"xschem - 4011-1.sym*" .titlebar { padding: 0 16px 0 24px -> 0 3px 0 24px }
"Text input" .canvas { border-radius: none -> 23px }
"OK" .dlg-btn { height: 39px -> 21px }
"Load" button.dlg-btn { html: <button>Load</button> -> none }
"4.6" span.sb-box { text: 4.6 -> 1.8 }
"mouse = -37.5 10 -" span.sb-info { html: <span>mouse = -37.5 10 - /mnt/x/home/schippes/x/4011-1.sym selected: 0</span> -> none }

* [Assigned task]: Give the number of lines in the listing that contain the word "span", leaving out all other words.

* [Task solution]: 2